By subjecting the gas data to the CVA algorithm analysis, the five data variables of transformer faults can be dimensionally reduced to four data variables. This will facilitate the linear partitioning of the data by the SVM classifier and can also improve the computational speed of the fault diagnosis system. In addition, to compare the superior performance of the proposed methods, we compare the traditional SVM method, PCA and SVM combined algorithms. The classification result plots of the three methods are shown in Fig. 3.

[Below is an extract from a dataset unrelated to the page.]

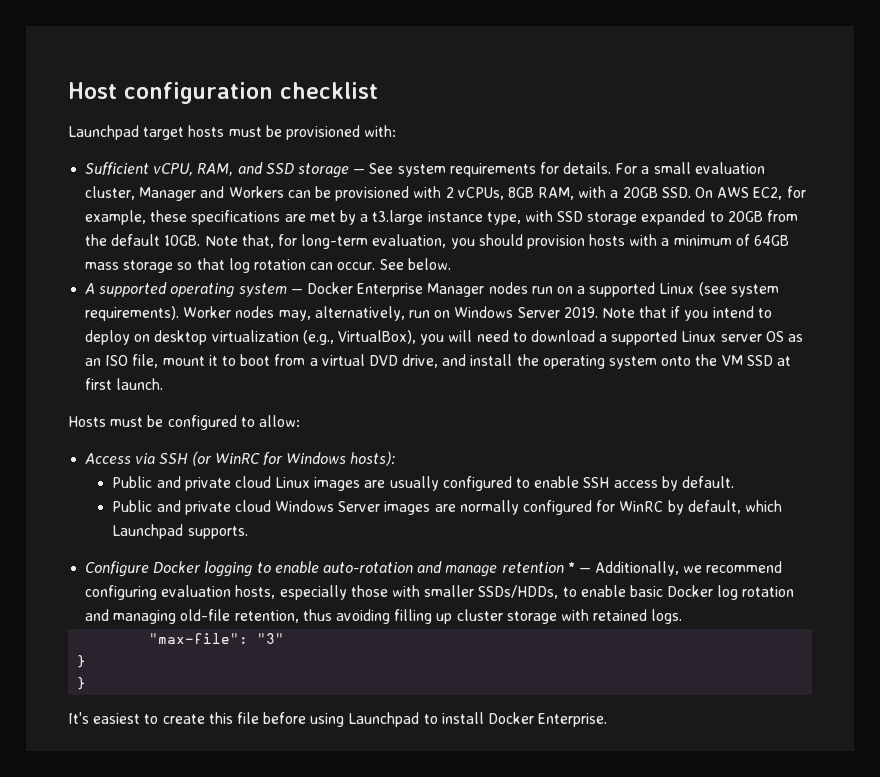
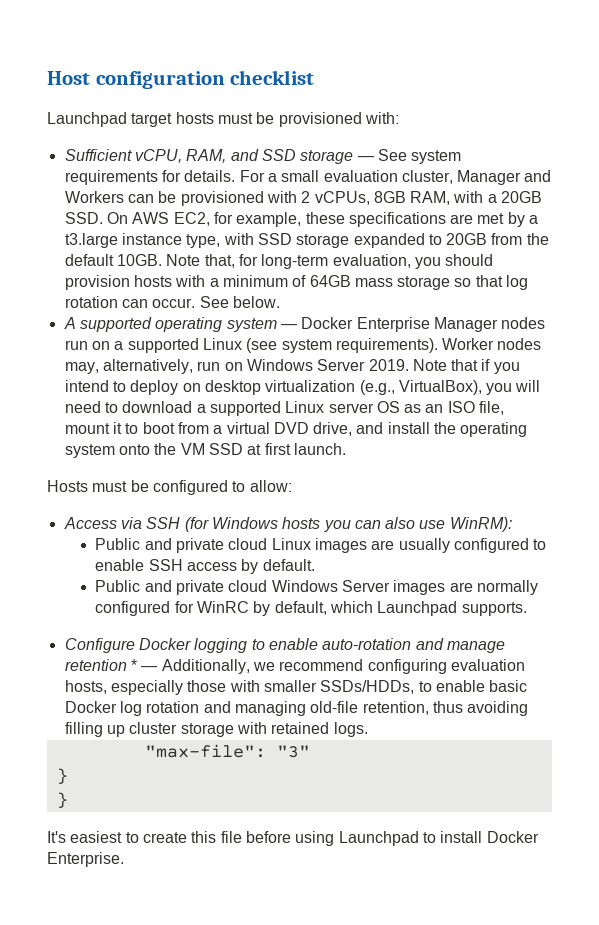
[191,451,396,466] (or WinRC for Windows hosts): -> [184,517,512,532] (for Windows hosts you can also use WinRM):

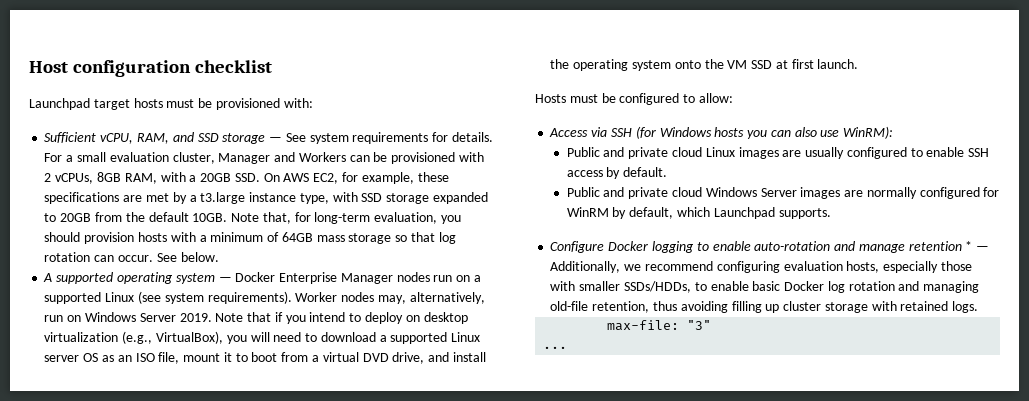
[196,601,249,613] WinRC -> [566,207,609,217] WinRM
[144,744,266,758] "max-file": -> [607,320,680,331] max-file:
[56,768,68,785] [56,792,68,809] [47,831,539,846] [47,852,124,867] } // } // It's easiest to create this file before using Launchpad to install Docker Enterprise. -> [543,346,568,349] ...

The final classification accuracy of each model is summarized in Table 4. From Fig. 3, it is obtained that the SVM algorithm is less effective in identifying normal samples and has a lower detection rate for the medium to low temperature overheating and the high temperature overheating faults. The SVM method also has some false detection. The detection effectiveness of the PCA-SVM method is improved. Table 3 quantifies the detection effect of each model, and from the Table, we get that CVA-SVM has the highest accuracy for both the test set and the training set, and achieves the best classification effect.

Table 1. Comparison of fault diagnosis results.
Table 2. Description of power transformer fault data.
Table 3. Codes for power transformer fault type.
Fig. 3.
figure 3

Diagnostic results of power transformer faults based on three methods (a). SVM, (b) PCA-SVM, (c) CVA-SVM.

5 Conclusion

This paper proposes a design of a power transformer fault diagnosis system based on the optimized SVM kernel function model algorithm and optimizes the SVM model by collecting the data of five gases generated by oil fission when a transformer fault occurs. Compared with the traditional SVM and PCA-SVM methods, it can be seen that the CVA-SVM method can significantly improve the accuracy of transformer fault diagnosis. CVA can extract dynamic information from the data, so the optimized SVM model algorithm is more suitable for transformer fault diagnosis systems with high practicality. Further investigation is strongly recommended to extend power transformer fault identification methods.